§ THE TASK: Check each line of the entries below for the word "Login", and copy out the ones that have it.

§ DATA FOR ANALYSIS:
*** Block opens ***
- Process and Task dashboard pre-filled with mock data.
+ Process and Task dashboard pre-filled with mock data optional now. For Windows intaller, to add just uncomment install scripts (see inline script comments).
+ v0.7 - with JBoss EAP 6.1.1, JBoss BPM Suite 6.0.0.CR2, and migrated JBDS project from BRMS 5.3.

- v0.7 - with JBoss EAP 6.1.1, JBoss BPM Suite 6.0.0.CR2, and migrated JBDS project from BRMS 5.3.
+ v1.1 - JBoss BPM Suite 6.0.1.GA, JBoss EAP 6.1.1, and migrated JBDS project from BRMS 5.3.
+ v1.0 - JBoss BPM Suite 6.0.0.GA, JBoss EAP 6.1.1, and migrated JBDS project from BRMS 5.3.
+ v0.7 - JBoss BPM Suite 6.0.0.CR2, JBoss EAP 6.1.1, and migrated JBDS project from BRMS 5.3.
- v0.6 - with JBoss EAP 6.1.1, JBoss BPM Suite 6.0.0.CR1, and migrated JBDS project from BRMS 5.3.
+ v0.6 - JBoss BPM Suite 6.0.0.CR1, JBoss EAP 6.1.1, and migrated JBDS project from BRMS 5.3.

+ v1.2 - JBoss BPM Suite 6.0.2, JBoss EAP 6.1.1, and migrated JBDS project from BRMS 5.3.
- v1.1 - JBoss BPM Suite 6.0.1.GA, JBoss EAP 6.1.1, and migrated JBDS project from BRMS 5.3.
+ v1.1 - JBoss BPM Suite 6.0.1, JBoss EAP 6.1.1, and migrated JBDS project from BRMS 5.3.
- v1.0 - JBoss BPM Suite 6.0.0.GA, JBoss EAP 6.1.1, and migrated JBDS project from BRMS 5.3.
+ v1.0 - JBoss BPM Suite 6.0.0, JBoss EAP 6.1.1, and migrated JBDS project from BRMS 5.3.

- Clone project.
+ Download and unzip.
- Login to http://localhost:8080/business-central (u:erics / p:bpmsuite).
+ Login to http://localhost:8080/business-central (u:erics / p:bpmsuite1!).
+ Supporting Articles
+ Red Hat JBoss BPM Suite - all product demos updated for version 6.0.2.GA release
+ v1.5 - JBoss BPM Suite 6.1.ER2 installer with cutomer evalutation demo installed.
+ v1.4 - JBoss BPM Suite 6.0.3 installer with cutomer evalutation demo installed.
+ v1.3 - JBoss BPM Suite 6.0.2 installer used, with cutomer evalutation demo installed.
*** Block closes ***
§ PROBLEM SOLUTION:
- Login to http://localhost:8080/business-central (u:erics / p:bpmsuite).
+ Login to http://localhost:8080/business-central (u:erics / p:bpmsuite1!).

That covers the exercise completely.